こんにちは、あすなろまどかです。
「ジキルハイド」の第8話を書きます。一応、これが最終話の予定です。
また「ジキルハイド」のネタを思いついたら、「ジキルハイド2」として連載します。
前回の第7話はコチラです。↓
夕暮れ迫る進路指導部屋で、栄子は打ち明けた。ジキルは下を向き、タバコに火をつけた。
「それで?」ジキルはゆっくりと尋ねる。「それで、どうしたいの」
「だから、学校をやめたくて…」
「その先だよ」ジキルは、栄子の言葉をさえぎった。「やめて、どうしたいの」
栄子は口を開いて、閉じた。栄子の顔が赤くなった。栄子はもう1度、口を開いた。
「ジキルさんと住みたいです」
ジキルと栄子が出逢ったのは、今から約半年前のことである。気まぐれなジキルは、教師の仕事をしてみたいと思い立ち、教員試験を受けたのだ。彼は見事、採用された。

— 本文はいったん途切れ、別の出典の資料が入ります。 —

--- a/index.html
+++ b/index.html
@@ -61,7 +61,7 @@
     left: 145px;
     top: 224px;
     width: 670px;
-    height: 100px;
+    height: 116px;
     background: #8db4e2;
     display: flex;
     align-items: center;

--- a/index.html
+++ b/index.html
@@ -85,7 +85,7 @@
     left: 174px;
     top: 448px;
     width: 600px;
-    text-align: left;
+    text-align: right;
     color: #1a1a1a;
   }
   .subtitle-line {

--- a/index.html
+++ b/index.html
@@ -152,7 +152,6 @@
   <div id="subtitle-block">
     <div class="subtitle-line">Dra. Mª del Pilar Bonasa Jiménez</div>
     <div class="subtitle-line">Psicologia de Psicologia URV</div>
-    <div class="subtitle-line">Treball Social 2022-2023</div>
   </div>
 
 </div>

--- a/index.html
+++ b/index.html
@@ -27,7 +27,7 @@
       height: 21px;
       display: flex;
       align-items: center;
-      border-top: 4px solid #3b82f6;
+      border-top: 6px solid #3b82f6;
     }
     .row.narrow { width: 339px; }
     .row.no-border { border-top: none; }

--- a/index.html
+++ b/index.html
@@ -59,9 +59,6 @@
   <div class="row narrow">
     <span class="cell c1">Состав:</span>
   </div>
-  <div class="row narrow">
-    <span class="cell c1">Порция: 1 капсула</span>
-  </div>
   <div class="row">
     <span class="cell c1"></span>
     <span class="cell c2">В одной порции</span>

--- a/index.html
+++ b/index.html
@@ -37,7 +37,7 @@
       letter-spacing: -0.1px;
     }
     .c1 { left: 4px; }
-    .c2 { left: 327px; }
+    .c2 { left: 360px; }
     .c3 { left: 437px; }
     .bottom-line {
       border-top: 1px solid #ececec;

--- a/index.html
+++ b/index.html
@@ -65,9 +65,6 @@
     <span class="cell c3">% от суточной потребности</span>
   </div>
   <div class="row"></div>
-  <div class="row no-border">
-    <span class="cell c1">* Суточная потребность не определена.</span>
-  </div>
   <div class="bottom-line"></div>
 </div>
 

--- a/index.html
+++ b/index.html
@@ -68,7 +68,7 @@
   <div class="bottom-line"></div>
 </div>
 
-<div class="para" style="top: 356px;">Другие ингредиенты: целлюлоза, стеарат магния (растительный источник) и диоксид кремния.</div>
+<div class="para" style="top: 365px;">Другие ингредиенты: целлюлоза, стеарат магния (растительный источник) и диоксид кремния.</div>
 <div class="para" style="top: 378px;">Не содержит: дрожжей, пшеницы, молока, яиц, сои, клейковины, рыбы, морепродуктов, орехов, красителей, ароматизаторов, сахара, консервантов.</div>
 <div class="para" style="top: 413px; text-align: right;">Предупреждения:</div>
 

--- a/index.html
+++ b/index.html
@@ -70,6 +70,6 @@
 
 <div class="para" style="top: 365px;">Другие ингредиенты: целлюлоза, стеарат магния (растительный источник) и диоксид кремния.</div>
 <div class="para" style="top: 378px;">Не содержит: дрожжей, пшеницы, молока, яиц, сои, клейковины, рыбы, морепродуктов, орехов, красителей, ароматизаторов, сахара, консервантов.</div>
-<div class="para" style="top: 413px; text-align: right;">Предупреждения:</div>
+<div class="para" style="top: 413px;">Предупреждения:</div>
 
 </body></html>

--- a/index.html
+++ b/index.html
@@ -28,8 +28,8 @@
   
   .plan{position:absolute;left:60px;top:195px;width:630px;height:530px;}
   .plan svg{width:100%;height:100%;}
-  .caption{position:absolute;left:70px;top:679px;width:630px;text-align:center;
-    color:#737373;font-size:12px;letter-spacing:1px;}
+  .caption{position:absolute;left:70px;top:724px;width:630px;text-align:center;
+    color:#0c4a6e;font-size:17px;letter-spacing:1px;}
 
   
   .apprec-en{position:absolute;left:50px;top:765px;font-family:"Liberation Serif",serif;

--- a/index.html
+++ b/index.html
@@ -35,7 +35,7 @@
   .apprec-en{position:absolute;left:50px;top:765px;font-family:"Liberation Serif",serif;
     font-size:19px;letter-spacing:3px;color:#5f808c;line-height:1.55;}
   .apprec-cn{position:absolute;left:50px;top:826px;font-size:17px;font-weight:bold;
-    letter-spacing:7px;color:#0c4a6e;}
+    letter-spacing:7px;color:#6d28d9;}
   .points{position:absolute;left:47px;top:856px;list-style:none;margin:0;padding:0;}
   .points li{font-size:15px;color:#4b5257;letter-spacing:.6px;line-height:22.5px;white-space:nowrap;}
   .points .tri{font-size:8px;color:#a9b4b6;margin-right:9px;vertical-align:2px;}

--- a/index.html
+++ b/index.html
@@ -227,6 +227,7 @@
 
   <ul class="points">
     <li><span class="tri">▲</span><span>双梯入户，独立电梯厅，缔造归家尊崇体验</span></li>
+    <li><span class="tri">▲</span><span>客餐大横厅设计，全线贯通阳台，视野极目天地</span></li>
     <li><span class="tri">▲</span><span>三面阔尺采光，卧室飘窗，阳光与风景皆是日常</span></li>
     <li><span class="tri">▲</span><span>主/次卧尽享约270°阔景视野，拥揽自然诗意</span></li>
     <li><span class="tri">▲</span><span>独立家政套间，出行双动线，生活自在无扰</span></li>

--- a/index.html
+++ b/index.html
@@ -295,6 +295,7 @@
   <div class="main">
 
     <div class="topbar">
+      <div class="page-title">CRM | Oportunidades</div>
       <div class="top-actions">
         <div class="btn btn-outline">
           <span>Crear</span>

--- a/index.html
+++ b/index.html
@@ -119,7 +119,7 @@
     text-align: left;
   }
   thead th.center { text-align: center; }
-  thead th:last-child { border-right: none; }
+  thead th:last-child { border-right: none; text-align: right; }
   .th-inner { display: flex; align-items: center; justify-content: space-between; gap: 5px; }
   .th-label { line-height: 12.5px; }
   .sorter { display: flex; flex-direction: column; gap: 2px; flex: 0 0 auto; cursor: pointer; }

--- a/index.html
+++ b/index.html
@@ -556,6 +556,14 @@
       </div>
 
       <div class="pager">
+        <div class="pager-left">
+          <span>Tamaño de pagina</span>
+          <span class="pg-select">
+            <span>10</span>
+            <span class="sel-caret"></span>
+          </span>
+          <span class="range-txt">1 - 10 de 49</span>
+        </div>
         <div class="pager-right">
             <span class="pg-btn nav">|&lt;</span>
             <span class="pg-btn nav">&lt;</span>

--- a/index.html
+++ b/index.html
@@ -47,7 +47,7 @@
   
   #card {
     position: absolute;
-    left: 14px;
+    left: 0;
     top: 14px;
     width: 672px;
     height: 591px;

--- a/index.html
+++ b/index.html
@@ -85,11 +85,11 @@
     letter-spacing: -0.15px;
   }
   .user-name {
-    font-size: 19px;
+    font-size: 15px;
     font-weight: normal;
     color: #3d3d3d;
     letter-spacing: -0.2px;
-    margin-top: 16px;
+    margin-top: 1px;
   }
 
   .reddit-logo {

日本の高校の国語教師となったジキルは、そこで栄子に出逢った。栄子は、最初からジキルに好意を持っていた。栄子からジキルに告白し、2人の交際は始まった。
「なんで、俺を好きになったんだ?」
その日の学校からの帰り道、ジキルは栄子に聞いてみた。
「あなたは、普通の先生じゃないからです」
栄子はすぐに答えた。
ジキルは自転車を押して歩いていた。ジキルは、自分の隣をパタパタと歩く栄子に目をやった。夕日に照らされた栄子の横顔が、若さでキラキラと輝いている。おさげのみつあみが肩にかかっている。ジキルの自転車がカラカラと音を立てた。
「そうか」
長い間(ま)を置いて、ジキルはぽつんとうなずいた。ジキルが立ち止まると、栄子も止まった。栄子はジキルにキスを落とした。
それから2週間も経たずに、栄子はジキルとともに学校をやめた。熱心な学生である栄子がやめたことに、教師も友人も両親も、みんなが驚いた。
学校をやめてからの栄子は、ジキルとジョウが住む家で、ジキルと性交して過ごした。することといえば、それだけだった。ジョウは、ジキルにも栄子にも、何も言わなかった。
「あたしね、なんであんな高校に入学したのか分かんない」ある日の性交ののち、栄子は細い声で打ち明けた。「嫌いよ。みんな嫌い。学校の人間は、先生以外みんな嫌いよ」
「俺はもう、先生じゃないんだぜ」ジキルは栄子のあごを持ち上げ、彼女の敏感な場所に触れた。栄子が、あ、と声を漏らす。「お前の男だ」
「色々、ありがとうございました」
ある日の朝、栄子はジキルに頭を下げた。それは栄子が妊娠した、次の日のことだった。
ジキルは黙って立っていた。
「せ…ジキルさん、あたし、あなたと暮らせて幸せでした」
「じゃあ、なぜ行くんだ」
ジキルは口を開いた。栄子はジキルを見つめた。ジキルも栄子を見つめた。が、何だか栄子を見ていられなくなって、すぐに下を向いた。タバコはつけなかった。
栄子は口を開いて、閉じた。栄子の顔が赤くなった。栄子はもう1度、口を開いた。
「だって」
栄子の声が震えて、かすれた。
栄子はそっと息をついて、言い直した。
「だって、せ…ジキルさんは、あたしを好きでないんですもの」
ジキルは顔を上げた。黒いワンピースに身を包んだ栄子の、おなかの下が膨れていた。
朝日に照らされた栄子の顔が、若さでキラキラと輝いている。下ろした髪が肩にかかっている。
ジキルが栄子を見つめてぼうっとしている間に、栄子は心の支度ができたようだ。栄子はジキルにキスしかけたが、やめた。代わりに、こう言った。
「さようなら、ジ…」
栄子は微笑んだ。
「先生」
そして栄子は去っていった。ジキルは何も言えず、ただ栄子の小さな背中を見つめていた。
ジキルはさびしい唇に、タバコを1本挟んだ。火をつける気には、なれなかった。